*** Source records

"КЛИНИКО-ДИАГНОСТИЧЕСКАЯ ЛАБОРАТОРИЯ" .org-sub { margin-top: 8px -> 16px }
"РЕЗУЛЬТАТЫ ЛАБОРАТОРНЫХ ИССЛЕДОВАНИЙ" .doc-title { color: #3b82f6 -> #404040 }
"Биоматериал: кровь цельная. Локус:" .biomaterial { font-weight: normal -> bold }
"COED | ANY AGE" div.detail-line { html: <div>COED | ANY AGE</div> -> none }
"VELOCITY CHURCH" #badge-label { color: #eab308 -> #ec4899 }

******
*** Source records

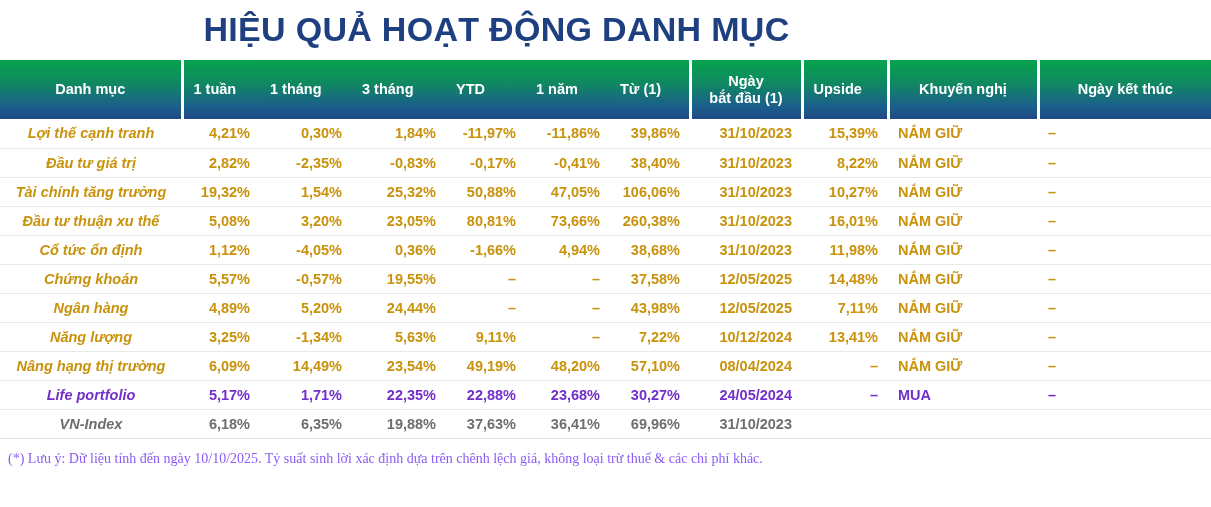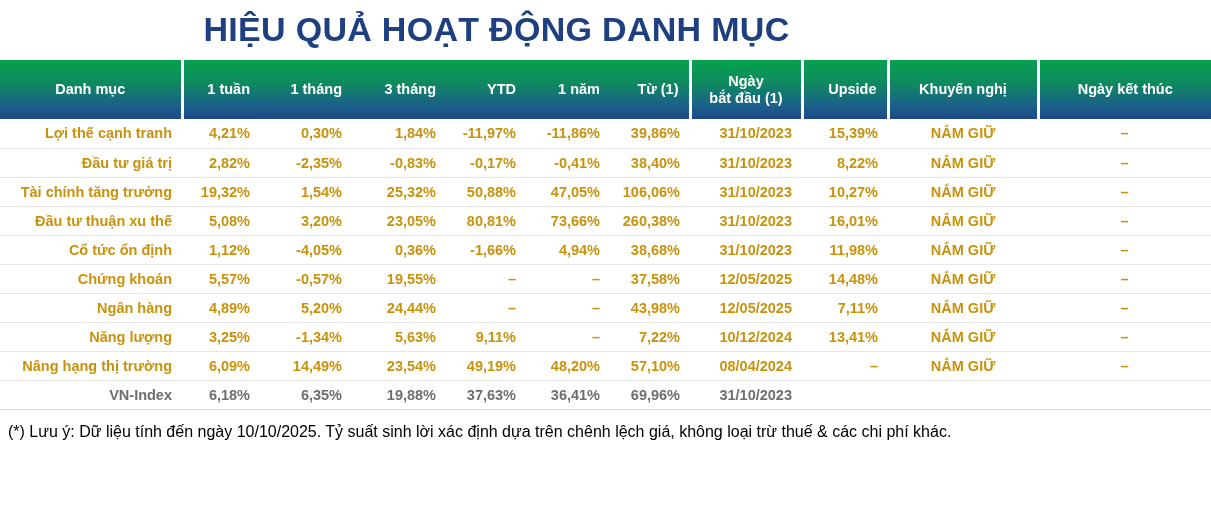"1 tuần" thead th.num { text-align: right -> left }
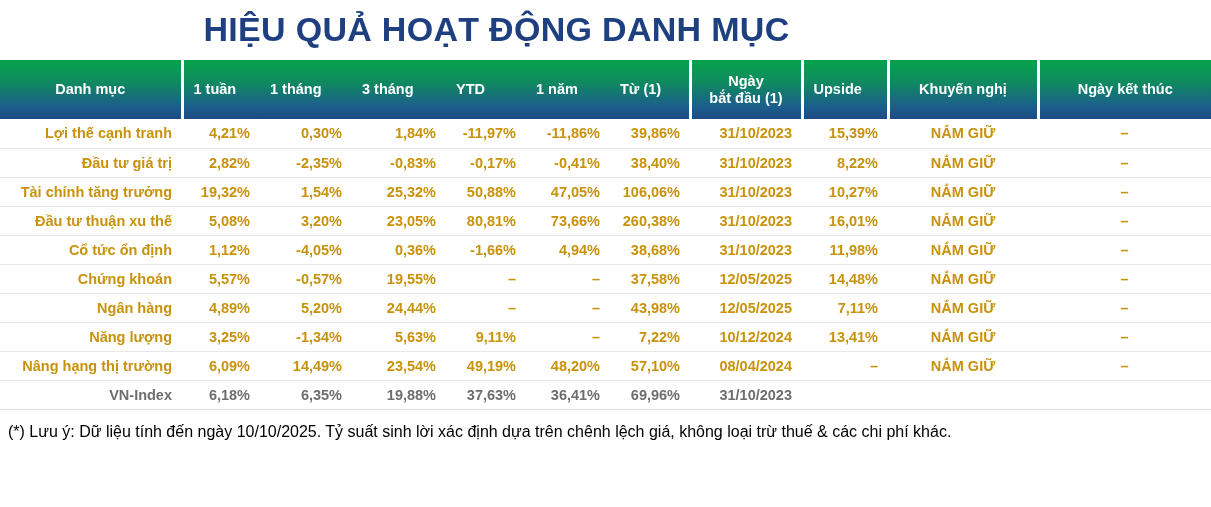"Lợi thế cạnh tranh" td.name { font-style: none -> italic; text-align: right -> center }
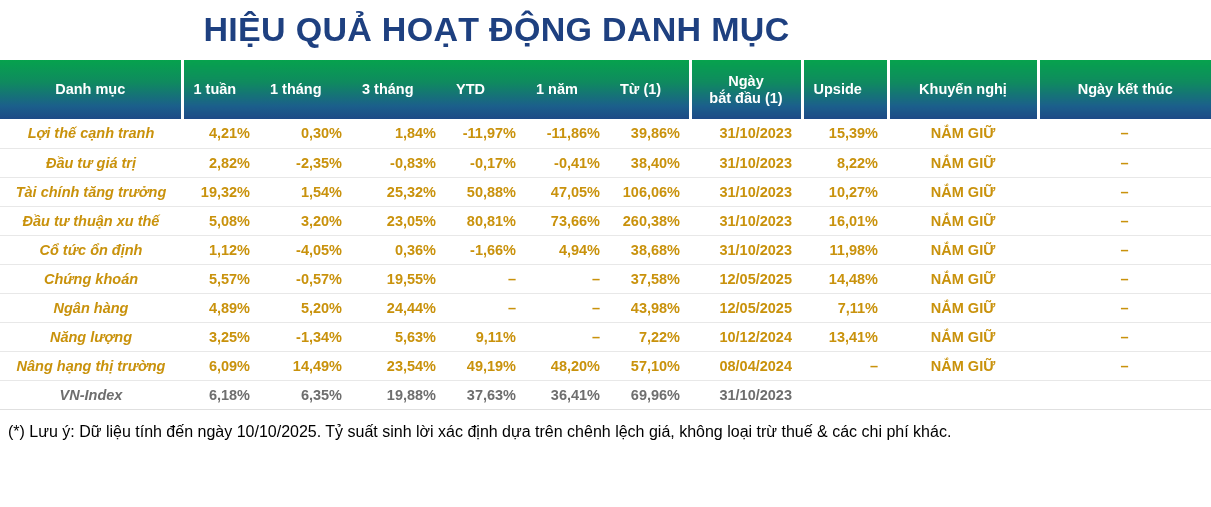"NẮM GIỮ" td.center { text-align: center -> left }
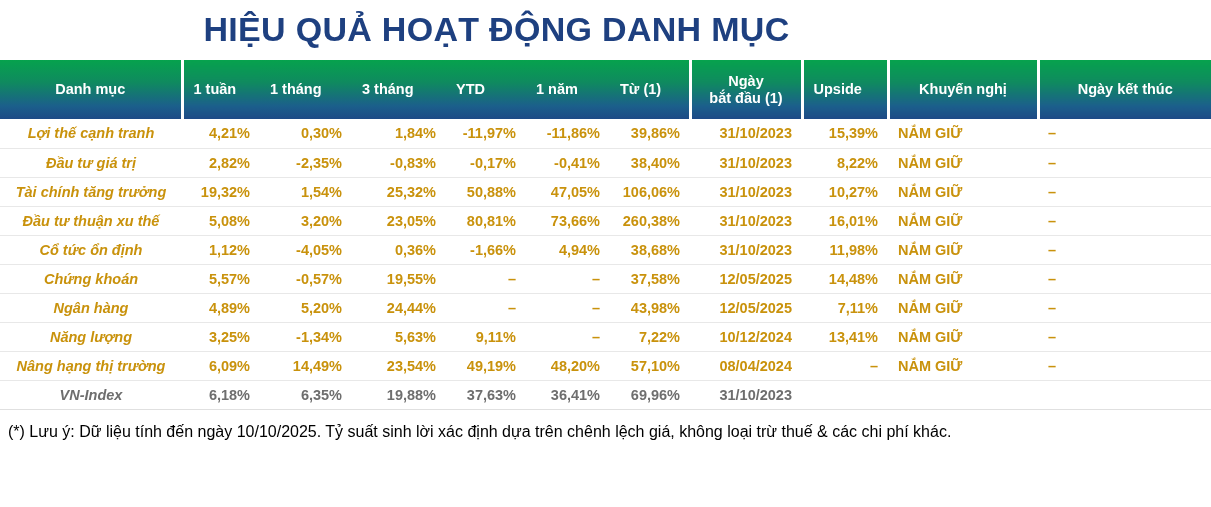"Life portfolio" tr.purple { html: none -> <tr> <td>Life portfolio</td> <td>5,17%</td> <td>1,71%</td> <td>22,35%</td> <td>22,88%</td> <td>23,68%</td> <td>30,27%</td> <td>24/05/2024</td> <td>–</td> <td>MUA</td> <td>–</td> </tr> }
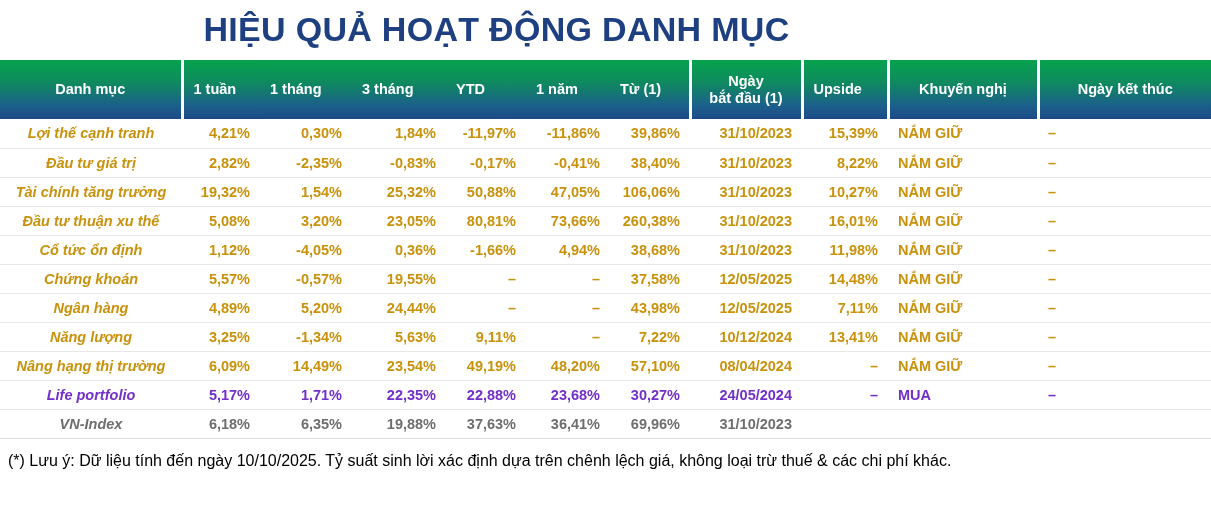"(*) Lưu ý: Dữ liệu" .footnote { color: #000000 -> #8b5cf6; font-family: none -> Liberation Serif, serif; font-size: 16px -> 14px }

******

Exercise requirements:
When copying from the data above, print only the lines from the line containing "font-style: none ->" to the line containing "color: #000000 ->", exactly, and leave the pictures out.

Response below:
"Lợi thế cạnh tranh" td.name { font-style: none -> italic; text-align: right -> center }
"NẮM GIỮ" td.center { text-align: center -> left }
"Life portfolio" tr.purple { html: none -> <tr> <td>Life portfolio</td> <td>5,17%</td> <td>1,71%</td> <td>22,35%</td> <td>22,88%</td> <td>23,68%</td> <td>30,27%</td> <td>24/05/2024</td> <td>–</td> <td>MUA</td> <td>–</td> </tr> }
"(*) Lưu ý: Dữ liệu" .footnote { color: #000000 -> #8b5cf6; font-family: none -> Liberation Serif, serif; font-size: 16px -> 14px }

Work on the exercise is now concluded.